Пока местные с воплями забирали трупы детей, Арабес, чтобы она ничего не слышала с улицы, пел ей песни. Они были разные, но одну из них она запомнила. Это была песня:

Таран вражды,
На таран, на таран, на таран.
Под Моздоком идет капитан,
За единство огромной страны,
Чтобы не видели люди вражды.
За единство в веках на любви!
И понимание жить без войны?
От насилья дрожит правды танковый щит,
И броня от раздора и злобы горит.
Но танк идет, идет вперед,
На таран, на таран, наше горе берет.
Горит, горит, но все идет
И в плен безумства не пойдет.
Мы могильщики ада и мира друзья.
Мы солдаты единства и смертники зла.
За единство и братство народов страны!
Чтобы жизнь расцвела, как под небом цветы.
На таран, на таран! Мы готовы к пике,
Чтобы точку поставить безумству везде.
Огонь, огонь, огонь и броня.
Защити Россию, русская душа.
Клин на клин, выбиваем мы зло,
Кровь безумства карает проклятьем добро,
Чтобы жизнь продолжалась и счастья цветы,
Зализали бы раны единства страны.
Пусть подарит страна нам любовь
И любовью прославит наш род.
Пусть геройские подвиги наши хранит,
Пусть на каждом мундире награда горит.
Чтоб над миром вражды рай любви сотворить,
Мы таран свой готовы везде повторить.
За победу, победу в безумстве вражды,
Мы идем на таран за единство земли!
Не забывали б нас порой
И чтили памятью святой.

От доброго отношения и таких песен она немного повеселела, и хворь как будто куда-то ушла. Лечебным бальзамом на ее подействовала и мысль, что завтра она поедет в Москву и навсегда расстанется с этой жестокой для нее землей по прозвищу Чечня.

Вояки, общаясь с ней, отметили у нее феноменальную память, она в точности, почти наизусть могла рассказывать сказки и разные страшные истории. Кроме того, тоже пела на свои стишки незамысловатые песенки. Арабес с участием подыгрывал ей на солдатской гитаре и со свойственной ему склонностью к импровизации добавлял что-нибудь свое.

Так и не дослушав его песен до конца и не выяснив, что в действительности случилось от разрывов, она уснула.

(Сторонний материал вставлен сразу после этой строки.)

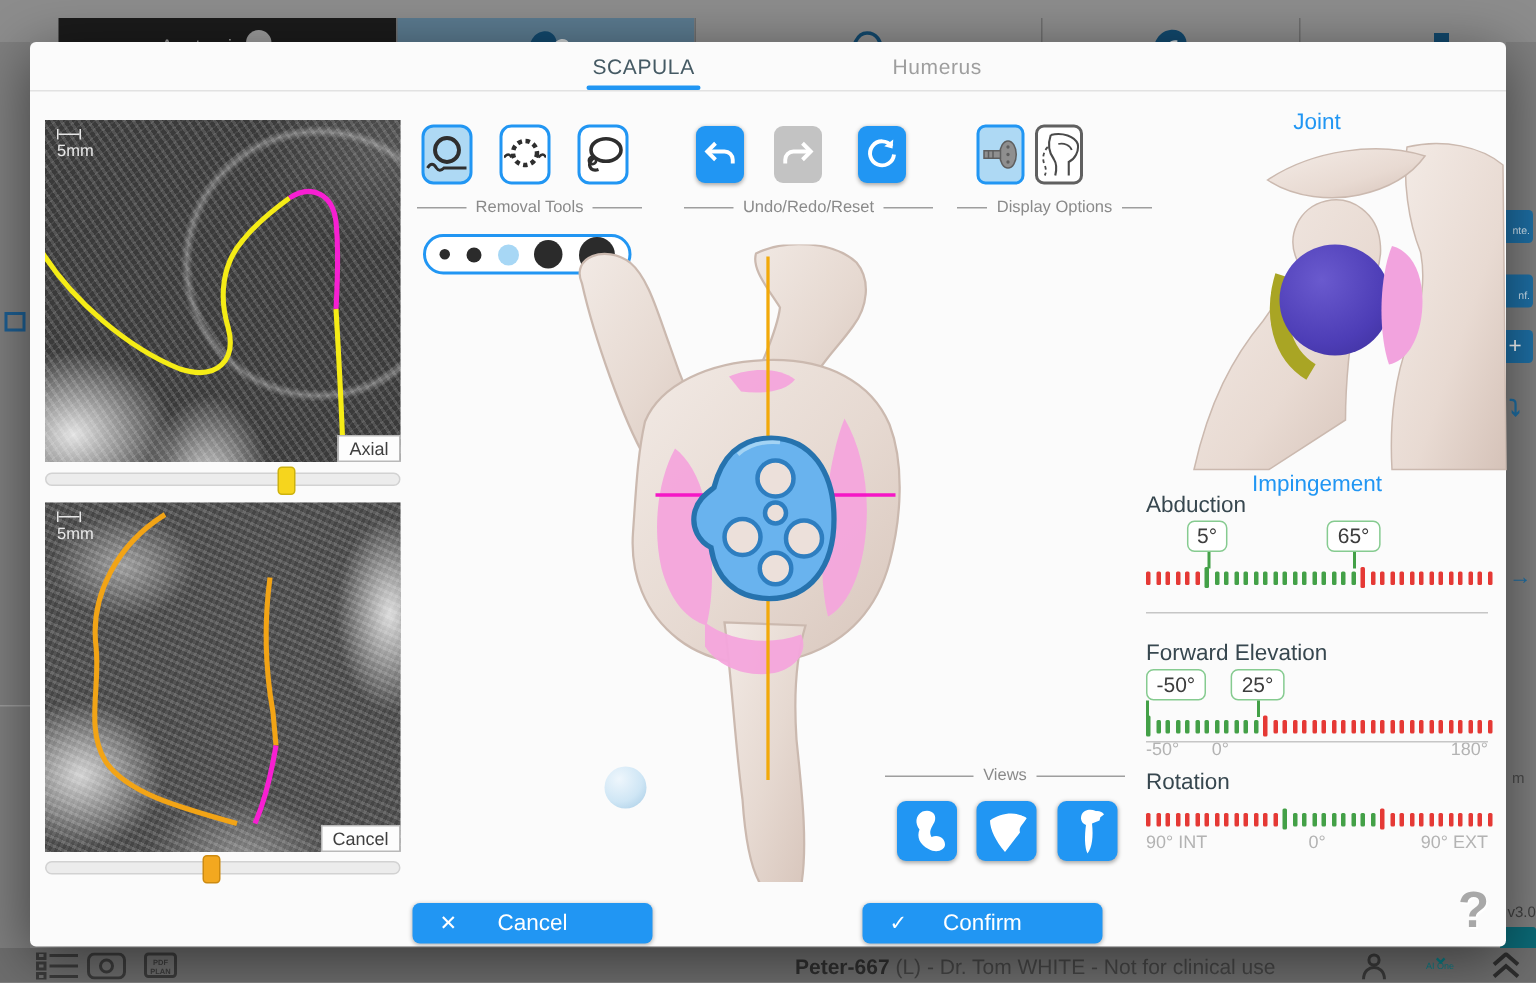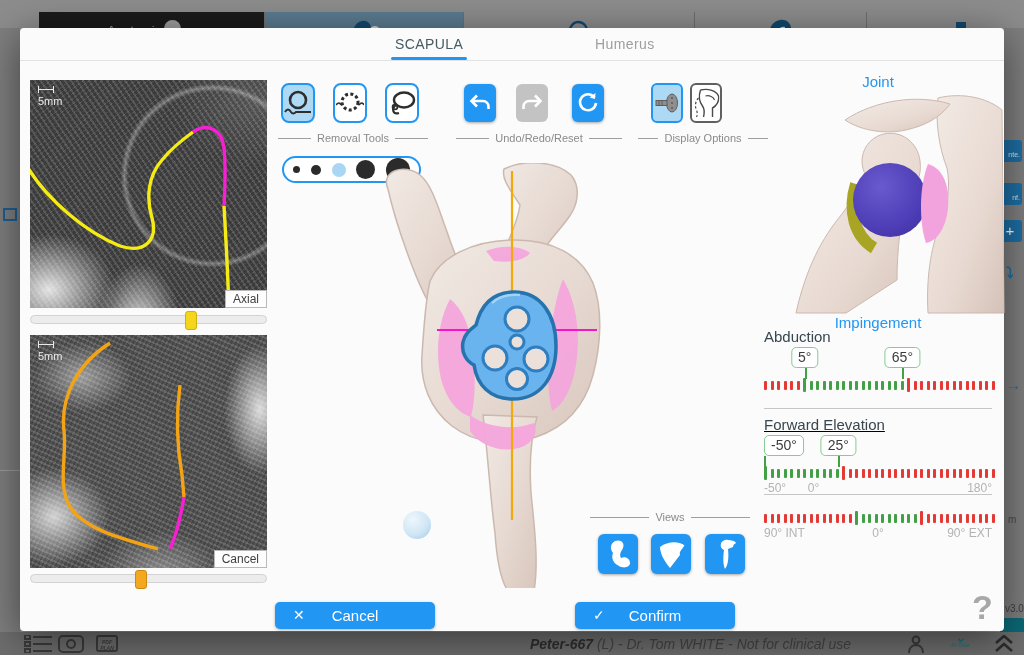--- a/index.html
+++ b/index.html
@@ -109,7 +109,7 @@
   .joint-img { position:absolute; left:770px; top:60px; width:214px; height:225px; overflow:visible; }
   .gauge { position:absolute; left:744px; width:228px; }
   .gauge .g-name { font-size:15px; color:#37474f; margin-bottom:2px; }
-  .gauge.bordered { border-top:1px solid #c6c6c6; padding-top:7px;text-decoration:underline; }
+  .gauge.bordered { border-top:1px solid #c6c6c6; padding-top:18px; }
   .g-badges { position:relative; height:22px; margin-top:2px; }
   .g-badge { position:absolute; top:0; height:21px; background:#fff; border:1.5px solid #86cb90; border-radius:5px;
              padding:0 6px; font-size:14px; color:#3d3d3d; display:flex; align-items:baseline; gap:2px; white-space:nowrap; line-height:18px; }

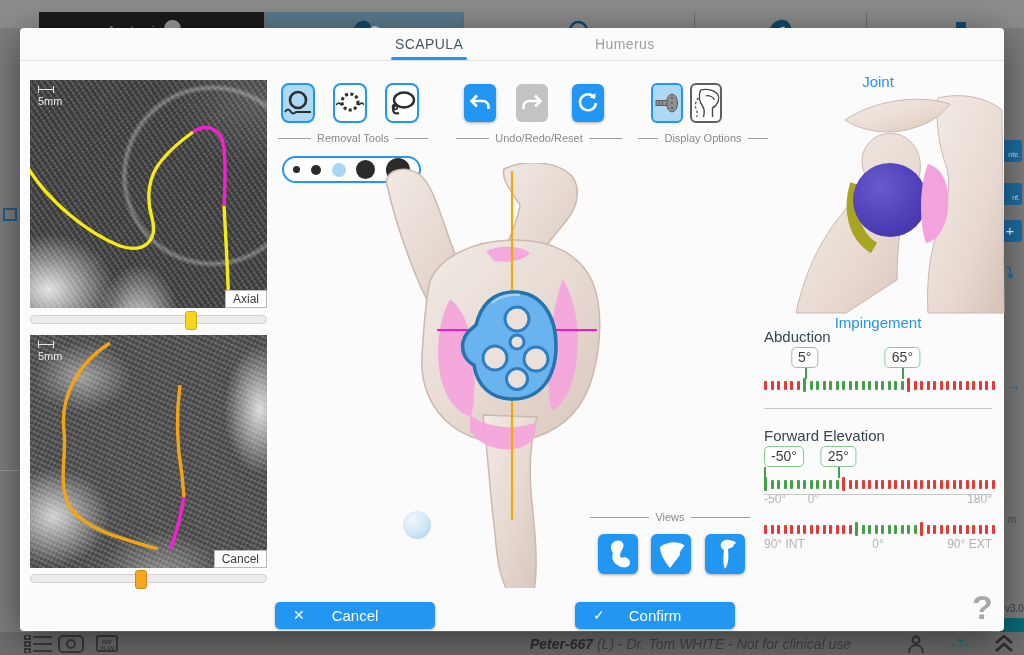--- a/index.html
+++ b/index.html
@@ -516,6 +516,7 @@
         </div>
     </div>
     <div class="gauge bordered" style="top:466px;">
+      <div class="g-name">Rotation</div>
       <div class="g-scale">
           <div class="g-tick tk-r" style="left: 0%;"></div>
           <div class="g-tick tk-r" style="left: 2.85714%;"></div>

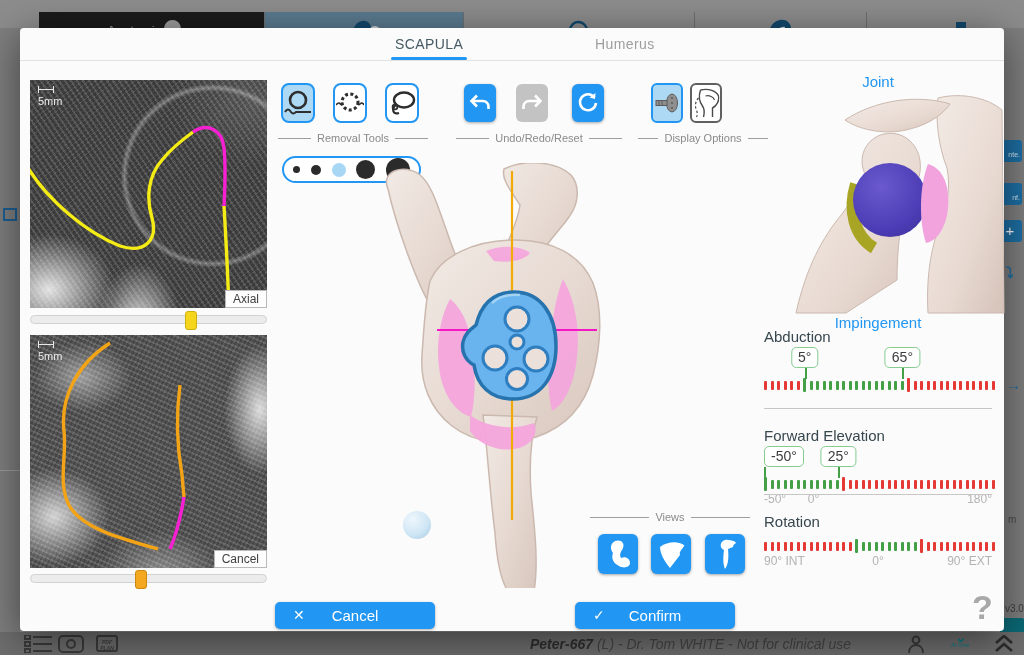--- a/index.html
+++ b/index.html
@@ -28,7 +28,7 @@
   .ver-label { position:absolute; left:1px; top:575px; color:#3f3f3f; font-size:10px; }
   .teal-sq { position:absolute; left:-4px; top:590px; width:24px; height:16px; background:#0b6a77; border-radius:2px; }
 
-  .bottombar { position:absolute; left:0; top:632px; width:1024px; height:23px; background:#6e6e6e;font-style:italic; }
+  .bottombar { position:absolute; left:0; top:632px; width:1024px; height:23px; background:#6e6e6e; }
   .bb-ic { position:absolute; top:3px; }
   .bb-text { position:absolute; left:530px; top:4px; font-size:14px; color:#454545; white-space:nowrap; }
   .bb-text b { color:#2f2f2f; }

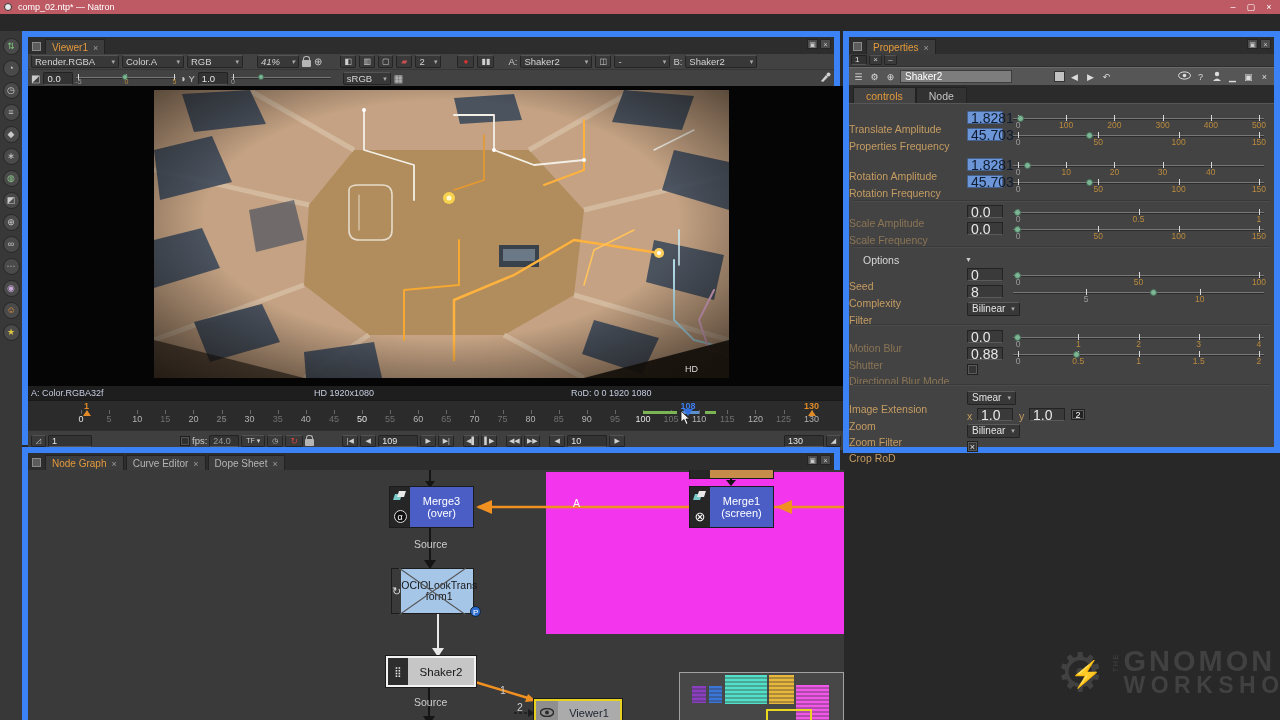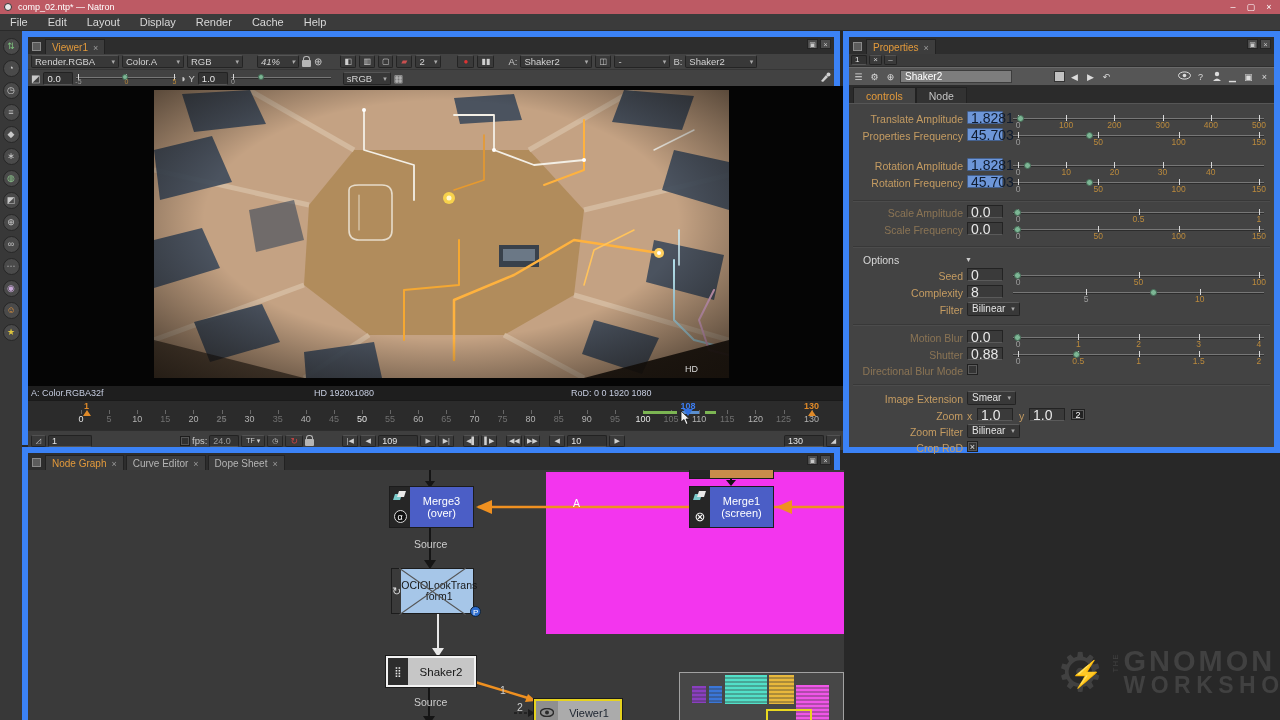--- a/index.html
+++ b/index.html
@@ -201,15 +201,6 @@
     </div>
   </div>
 
-  <div id="menubar">
-      <div class="mitem">File</div>
-      <div class="mitem">Edit</div>
-      <div class="mitem">Layout</div>
-      <div class="mitem">Display</div>
-      <div class="mitem">Render</div>
-      <div class="mitem">Cache</div>
-      <div class="mitem">Help</div>
-    </div>
 
   <div id="lefttoolbar">
       <div class="ltool"><i style="color: rgb(127, 196, 127);">⇅</i></div>

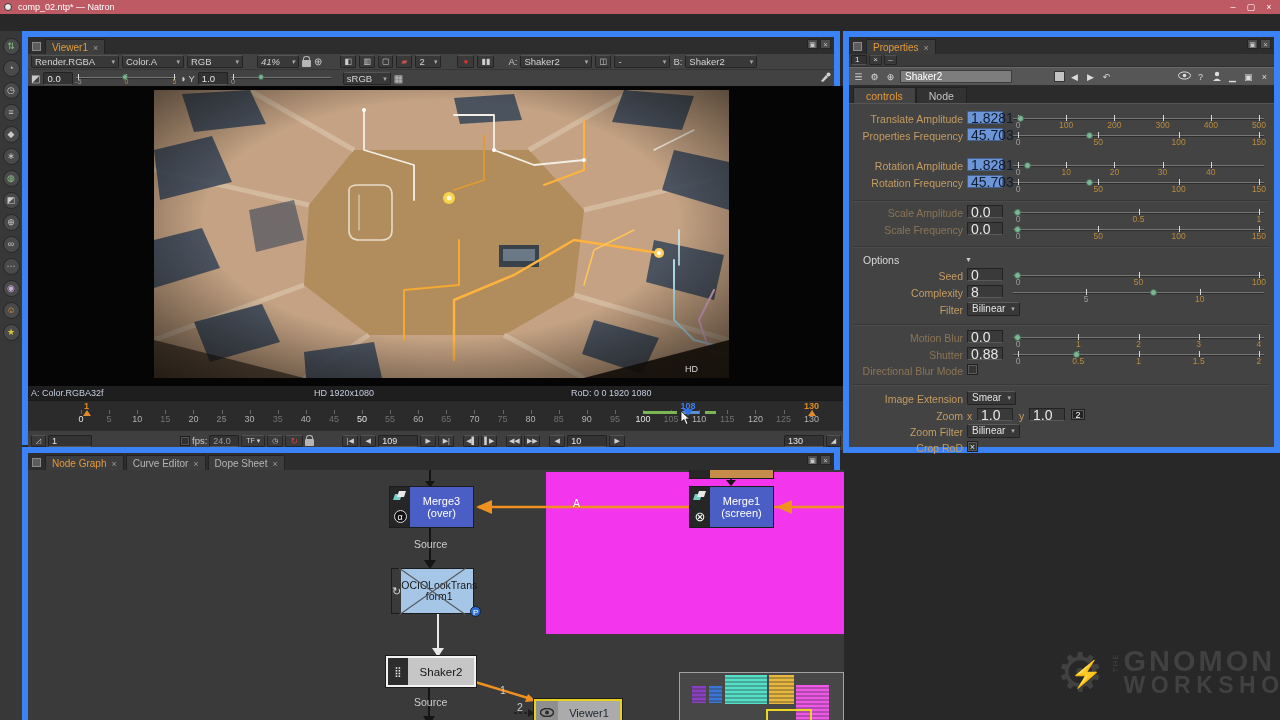--- a/index.html
+++ b/index.html
@@ -116,7 +116,7 @@
   .ptab.inactive { background:#323232; color:#c3c3c3; }
   #params { position:absolute; left:0; top:67px; right:0; bottom:0; background:#434343; }
   .prow { position:absolute; left:0; right:0; height:16px; }
-  .plabel { position:absolute; left:0; top:2px; width:114px; text-align:right; font-size:10.5px; color:#c59c62; }
+  .plabel { position:absolute; left:0; top:12px; width:114px; font-size:10.5px; color:#c59c62; }
   .plabel.dim { opacity:.55; }
   .pfield { position:absolute; left:118px; top:0px; width:36px; height:13px; background:#3a3a3a;
             border:1px solid #232323; border-bottom-color:#5a5a5a; color:#e8e8e8; font-size:14px;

Решив отправить ее в сопровождении Арабеса в Москву, они просили сообщить, в какой детский дом он ее сдаст.

Утром следующего дня военные провели операцию по обмену двух пленных чеченских боевиков на одного своего, находившегося у них в плену. Его звали Рушави. Он был Арабесу как сын. Ради его освобождения он приехал к своим полковым друзьям – побратимам по Афгану, хотя сам после Афганистана по ранению вышел в отставку и, как говорится, свою доблесть давно и с честью стране отдал.

Полдня они втроем добирались до комендатуры, и девочка тихо сидела с ними рядом. После комендатуры Рушави на некоторое время оставили в больнице. Добираться до Москвы уже самостоятельно поездом он решил позже.

В это время ни Арабесу, ни освобожденному из плена Рушави не могло присниться даже в кошмарном сне, что эта красивая, как куколка, девочка, в лохмотьях похожая на гадкого грязного утенка, через несколько лет превратится в прекрасного лебедя. Как русалка, увлекающая в пучину страсти моряков, проплывающих мимо берегов Древней Анталии, она станет роковой и любимой женщиной для них обоих.

***

На следующий день она ехала уже в лучшем купейном вагоне, следовавшем на Москву. Ей было немного грустно, и она стеснялась непривычной обстановки купейного вагона. Робко сидя в своей затертой голубой кофточке у окошка, она бережно придерживала свой узелок, где лежали вещи, и о чем-то думала.

– Мы, когда приедем в Москву, я обязательно схожу в мавзолей к Ленину, – так неожиданно, в полузадумчивом состоянии, заговорила она. – Дедушка Ленин, он был такой хороший, такой добрый. Так нам говорили. Его все любили и вдруг ныне стали почему-то ненавидеть.